NaCl mac sandbox file. To be used with sandbox-exec.

NaCl mac sandbox file. To be used with sandbox-exec.

[Mark Mentovai, 2009-11-10 02:12:44]

Jeremy wrote Chrome's .sb files, I'm adding him to this in case he wants to take
a look too.

http://codereview.chromium.org/379019/diff/1/2
File src/trusted/sandbox/mac/nacl-sandbox.sb (right):

http://codereview.chromium.org/379019/diff/1/2#newcode1
Line 1: ;;
Needs lice: Copyright 2009 blahblah blah blah.

http://codereview.chromium.org/379019/diff/1/2#newcode8
Line 8: (debug deny)
Is this going to be loaded by Chrome?  Jeremy put an ;ENABLE_LOGGING thing
before this line in Chrome's sandbox files, so that Chrome's sandbox file loader
can find it and adjust it at runtime depending on whether sandbox logging is
desired.

See chrome/common/sandbox_mac.mm sandbox::EnableSandbox at line 133 in the
current revision (r31091).

http://codereview.chromium.org/379019/diff/1/2#newcode10
Line 10: (allow file-read-data (regex #"Frameworks/SDL.framework"))
Anchor the beginning and end with leading and trailing forward slashes.

Backslash the dot so that it does what you want in a regex.

http://codereview.chromium.org/379019/diff/1/2#newcode11
Line 11: (allow file-read-data (regex #".nexe$"))
Backslash the dot.

http://codereview.chromium.org/379019/diff/1/2#newcode12
Line 12: (allow process-exec (regex #"^.*sel_ldr$"))
What's up with ^.*?  Seems like you don't want to anchor with ^ at all.

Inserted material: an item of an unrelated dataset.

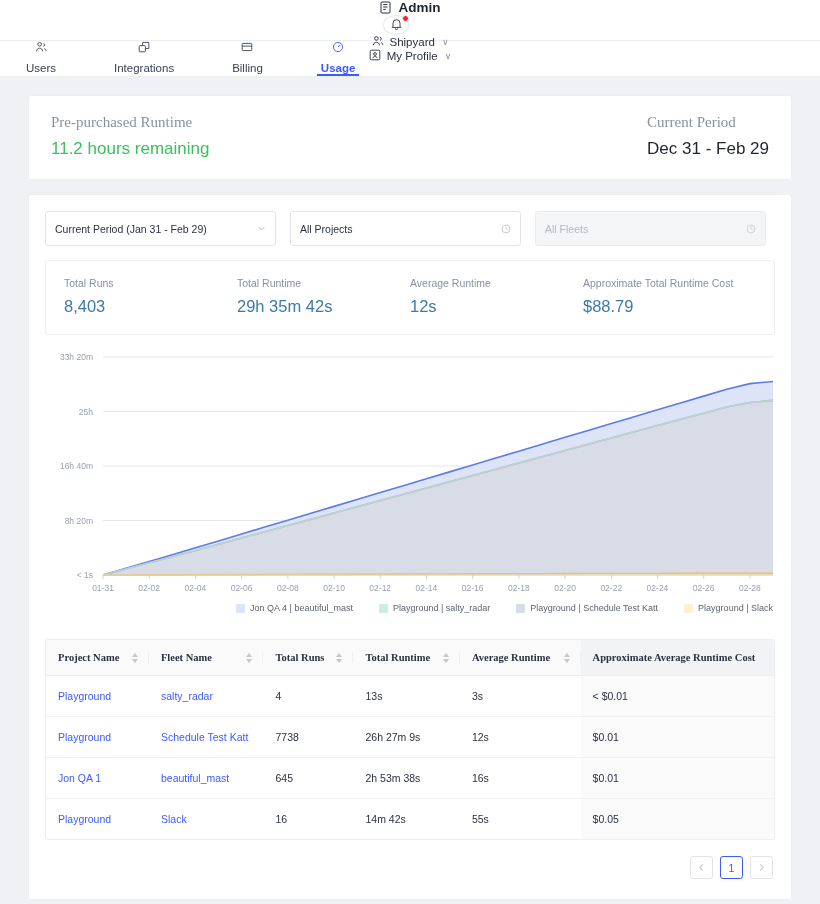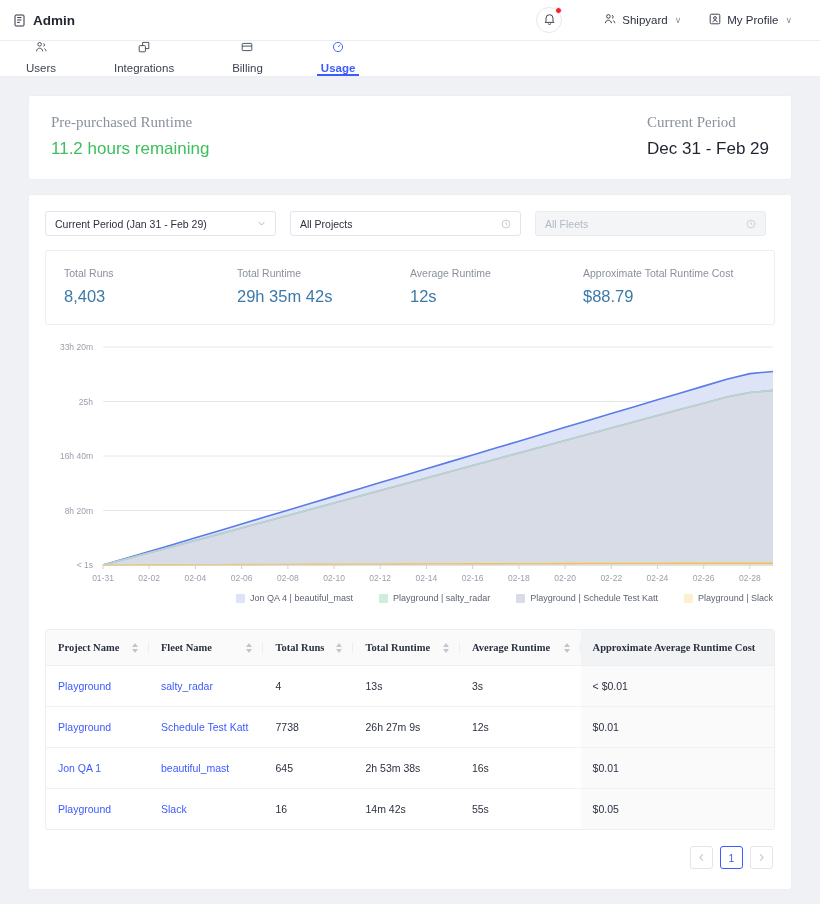"Admin" .topbar { flex-direction: none -> column; padding: 0 14px -> 0 22px }
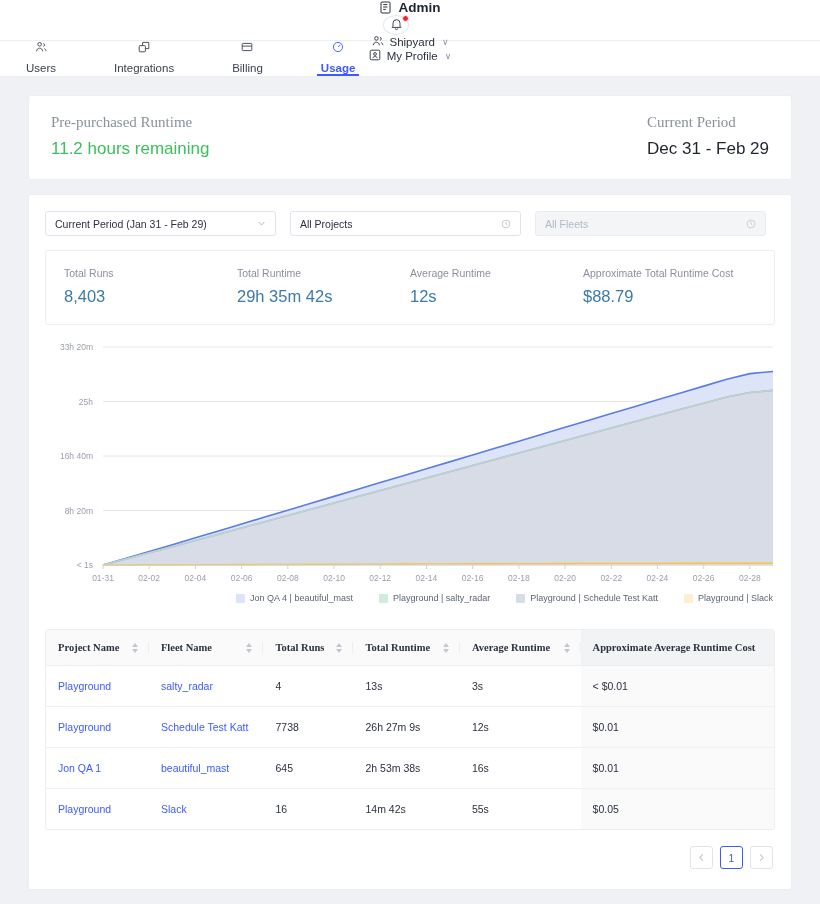"Current Period (Jan 31 -" .select { height: 25px -> 35px }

On the other hand, you probably do want to anchor with a leading forward slash.

http://codereview.chromium.org/379019/diff/1/2#newcode20
Line 20: (regex 	#"^(/private)?/etc/localtime$"
There are other things that bsd.sb allows writes to that we might want to block.
 It allows access to any file named .CFUserTextEncoding.  Should we?

[jeremy, 2009-11-10 08:26:23]

Thanks for looking into this!

The Chrome renderer has pretty broad coverage in terms of system APIs and yet we
manage to keep the sandbox config file very small by "warming up" APIs that are
needed and only then enabling the Sandbox programmatically.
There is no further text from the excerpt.